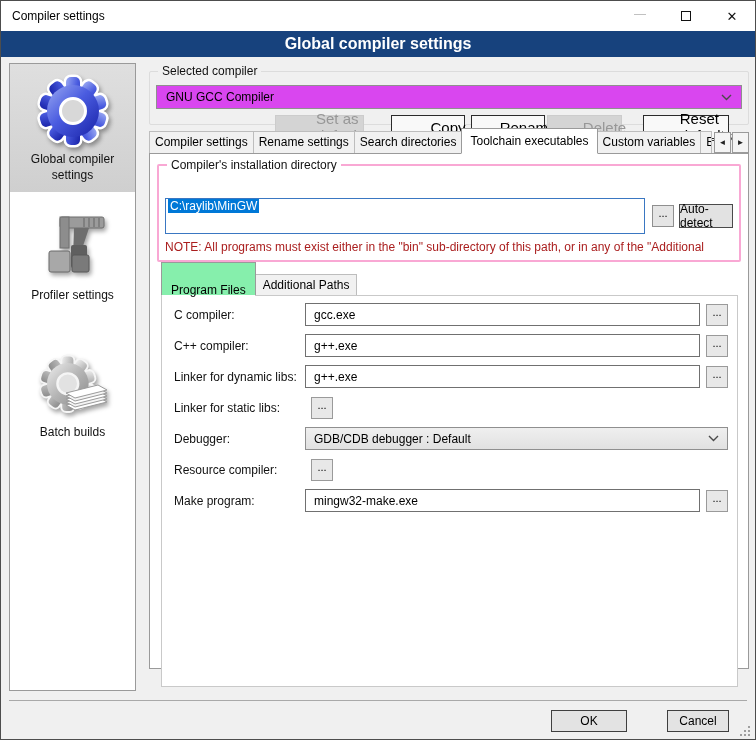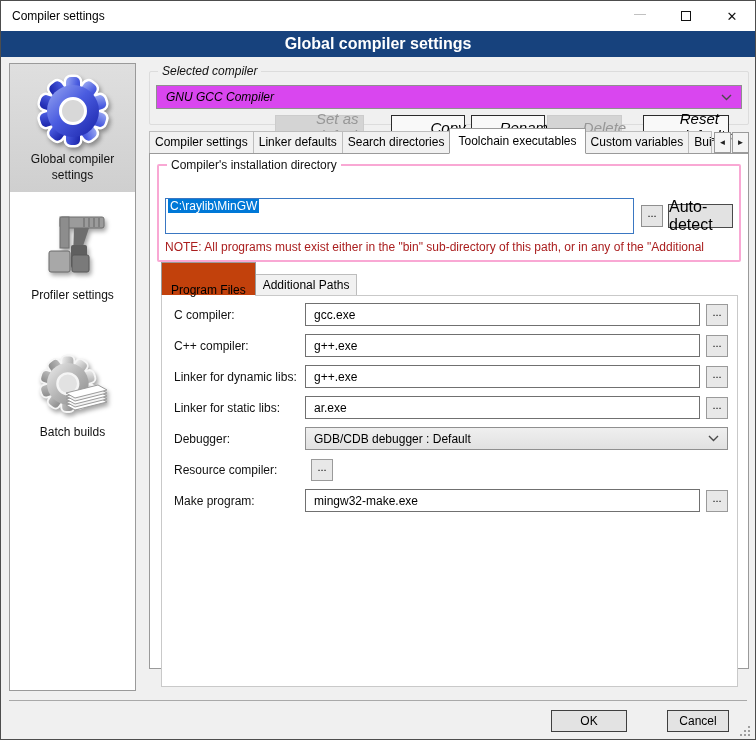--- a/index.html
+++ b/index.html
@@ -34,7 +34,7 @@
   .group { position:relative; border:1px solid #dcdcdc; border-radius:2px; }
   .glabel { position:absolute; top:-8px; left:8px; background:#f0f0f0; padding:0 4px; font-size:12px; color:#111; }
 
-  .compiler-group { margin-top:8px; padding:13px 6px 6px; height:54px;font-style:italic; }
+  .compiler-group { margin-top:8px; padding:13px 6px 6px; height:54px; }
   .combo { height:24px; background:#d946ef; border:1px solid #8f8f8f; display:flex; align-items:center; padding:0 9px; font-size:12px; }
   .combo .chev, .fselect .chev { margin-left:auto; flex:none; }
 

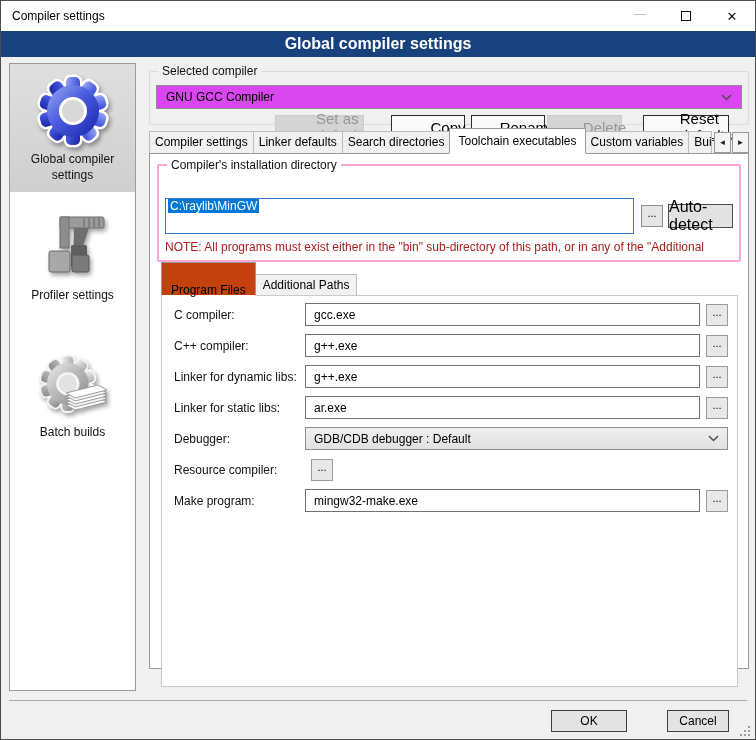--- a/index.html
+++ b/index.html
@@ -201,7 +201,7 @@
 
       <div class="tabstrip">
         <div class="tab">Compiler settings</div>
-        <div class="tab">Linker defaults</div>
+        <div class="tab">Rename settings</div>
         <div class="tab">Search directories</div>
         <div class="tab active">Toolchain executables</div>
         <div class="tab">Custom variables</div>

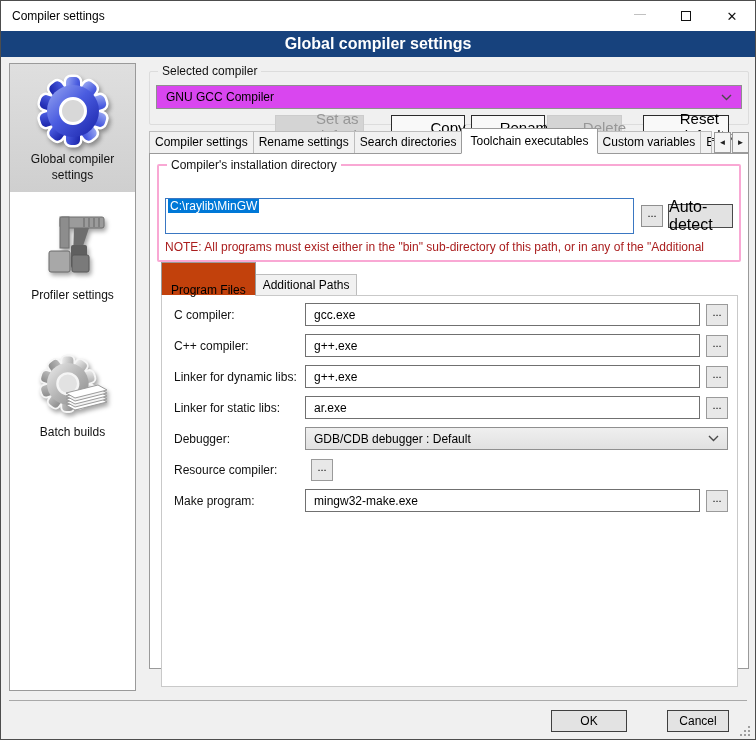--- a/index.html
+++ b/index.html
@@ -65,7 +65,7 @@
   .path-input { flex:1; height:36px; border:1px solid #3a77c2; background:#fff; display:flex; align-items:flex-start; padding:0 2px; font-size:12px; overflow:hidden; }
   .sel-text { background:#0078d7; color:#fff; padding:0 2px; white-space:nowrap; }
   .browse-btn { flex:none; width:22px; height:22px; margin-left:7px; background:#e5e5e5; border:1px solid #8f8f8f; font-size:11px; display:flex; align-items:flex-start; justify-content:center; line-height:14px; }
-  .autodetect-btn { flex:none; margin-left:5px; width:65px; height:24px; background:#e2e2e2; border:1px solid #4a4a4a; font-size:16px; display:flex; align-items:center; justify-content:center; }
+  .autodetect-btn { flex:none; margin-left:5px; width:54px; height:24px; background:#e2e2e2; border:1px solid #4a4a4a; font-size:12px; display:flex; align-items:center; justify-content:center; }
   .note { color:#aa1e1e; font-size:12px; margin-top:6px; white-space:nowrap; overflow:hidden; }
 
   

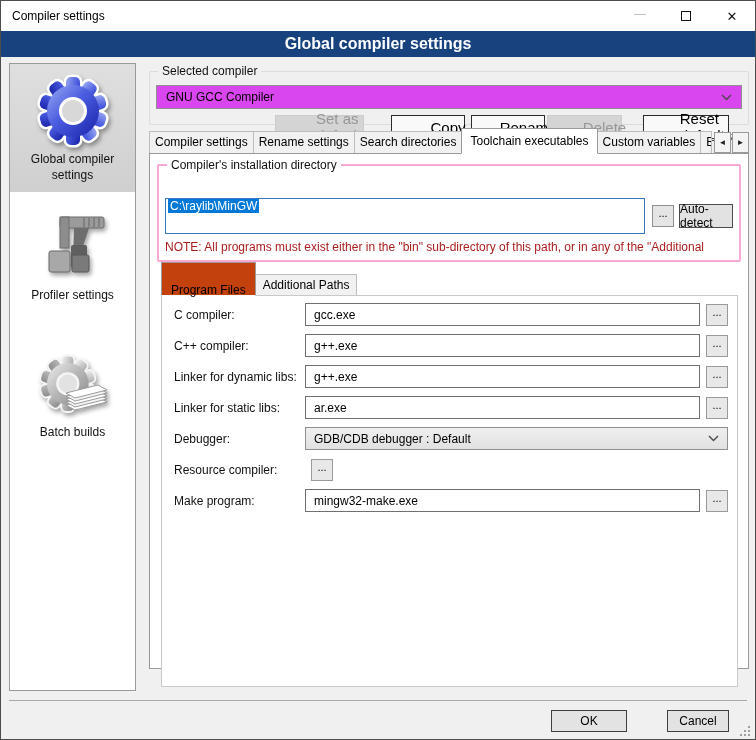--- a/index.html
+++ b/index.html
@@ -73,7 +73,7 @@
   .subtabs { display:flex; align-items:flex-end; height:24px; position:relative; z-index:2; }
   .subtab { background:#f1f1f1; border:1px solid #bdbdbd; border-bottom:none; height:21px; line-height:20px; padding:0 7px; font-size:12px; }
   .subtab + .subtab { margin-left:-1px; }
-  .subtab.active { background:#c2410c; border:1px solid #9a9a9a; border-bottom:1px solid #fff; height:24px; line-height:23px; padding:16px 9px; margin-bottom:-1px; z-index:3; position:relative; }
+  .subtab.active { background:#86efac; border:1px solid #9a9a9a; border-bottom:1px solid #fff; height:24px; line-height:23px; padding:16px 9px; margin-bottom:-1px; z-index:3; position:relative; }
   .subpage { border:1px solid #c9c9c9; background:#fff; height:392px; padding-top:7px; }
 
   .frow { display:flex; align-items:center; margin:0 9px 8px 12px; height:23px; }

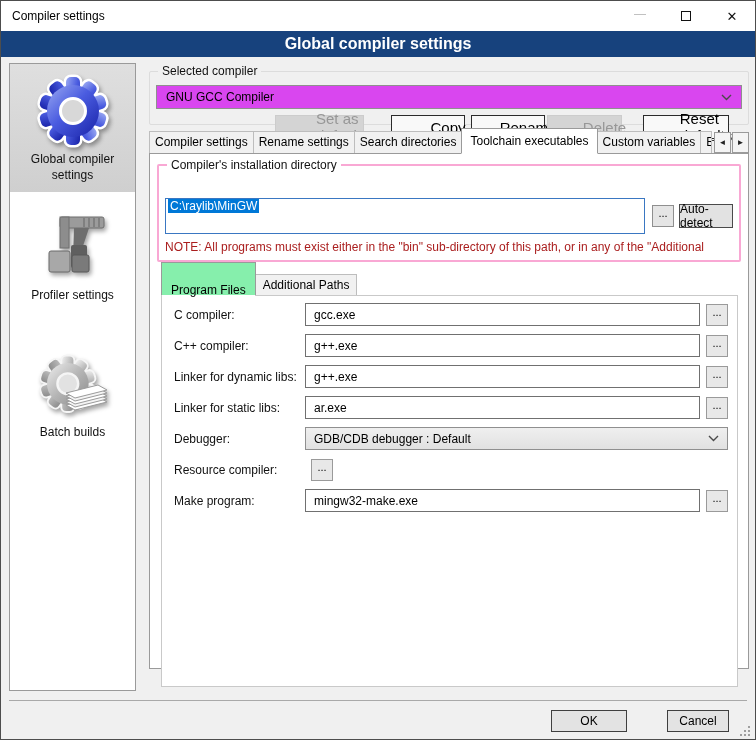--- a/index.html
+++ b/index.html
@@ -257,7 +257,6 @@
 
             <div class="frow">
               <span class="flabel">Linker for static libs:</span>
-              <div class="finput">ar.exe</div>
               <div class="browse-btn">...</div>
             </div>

==*==

WHAT YOU WILL DO: Print all records word for word, no images.

ANSWER AREA:
--- a/index.html
+++ b/index.html
@@ -34,7 +34,7 @@
   .group { position:relative; border:1px solid #dcdcdc; border-radius:2px; }
   .glabel { position:absolute; top:-8px; left:8px; background:#f0f0f0; padding:0 4px; font-size:12px; color:#111; }
 
-  .compiler-group { margin-top:8px; padding:13px 6px 6px; height:54px;font-style:italic; }
+  .compiler-group { margin-top:8px; padding:13px 6px 6px; height:54px; }
   .combo { height:24px; background:#d946ef; border:1px solid #8f8f8f; display:flex; align-items:center; padding:0 9px; font-size:12px; }
   .combo .chev, .fselect .chev { margin-left:auto; flex:none; }
 

--- a/index.html
+++ b/index.html
@@ -201,7 +201,7 @@
 
       <div class="tabstrip">
         <div class="tab">Compiler settings</div>
-        <div class="tab">Linker defaults</div>
+        <div class="tab">Rename settings</div>
         <div class="tab">Search directories</div>
         <div class="tab active">Toolchain executables</div>
         <div class="tab">Custom variables</div>

--- a/index.html
+++ b/index.html
@@ -65,7 +65,7 @@
   .path-input { flex:1; height:36px; border:1px solid #3a77c2; background:#fff; display:flex; align-items:flex-start; padding:0 2px; font-size:12px; overflow:hidden; }
   .sel-text { background:#0078d7; color:#fff; padding:0 2px; white-space:nowrap; }
   .browse-btn { flex:none; width:22px; height:22px; margin-left:7px; background:#e5e5e5; border:1px solid #8f8f8f; font-size:11px; display:flex; align-items:flex-start; justify-content:center; line-height:14px; }
-  .autodetect-btn { flex:none; margin-left:5px; width:65px; height:24px; background:#e2e2e2; border:1px solid #4a4a4a; font-size:16px; display:flex; align-items:center; justify-content:center; }
+  .autodetect-btn { flex:none; margin-left:5px; width:54px; height:24px; background:#e2e2e2; border:1px solid #4a4a4a; font-size:12px; display:flex; align-items:center; justify-content:center; }
   .note { color:#aa1e1e; font-size:12px; margin-top:6px; white-space:nowrap; overflow:hidden; }
 
   

--- a/index.html
+++ b/index.html
@@ -73,7 +73,7 @@
   .subtabs { display:flex; align-items:flex-end; height:24px; position:relative; z-index:2; }
   .subtab { background:#f1f1f1; border:1px solid #bdbdbd; border-bottom:none; height:21px; line-height:20px; padding:0 7px; font-size:12px; }
   .subtab + .subtab { margin-left:-1px; }
-  .subtab.active { background:#c2410c; border:1px solid #9a9a9a; border-bottom:1px solid #fff; height:24px; line-height:23px; padding:16px 9px; margin-bottom:-1px; z-index:3; position:relative; }
+  .subtab.active { background:#86efac; border:1px solid #9a9a9a; border-bottom:1px solid #fff; height:24px; line-height:23px; padding:16px 9px; margin-bottom:-1px; z-index:3; position:relative; }
   .subpage { border:1px solid #c9c9c9; background:#fff; height:392px; padding-top:7px; }
 
   .frow { display:flex; align-items:center; margin:0 9px 8px 12px; height:23px; }

--- a/index.html
+++ b/index.html
@@ -257,7 +257,6 @@
 
             <div class="frow">
               <span class="flabel">Linker for static libs:</span>
-              <div class="finput">ar.exe</div>
               <div class="browse-btn">...</div>
             </div>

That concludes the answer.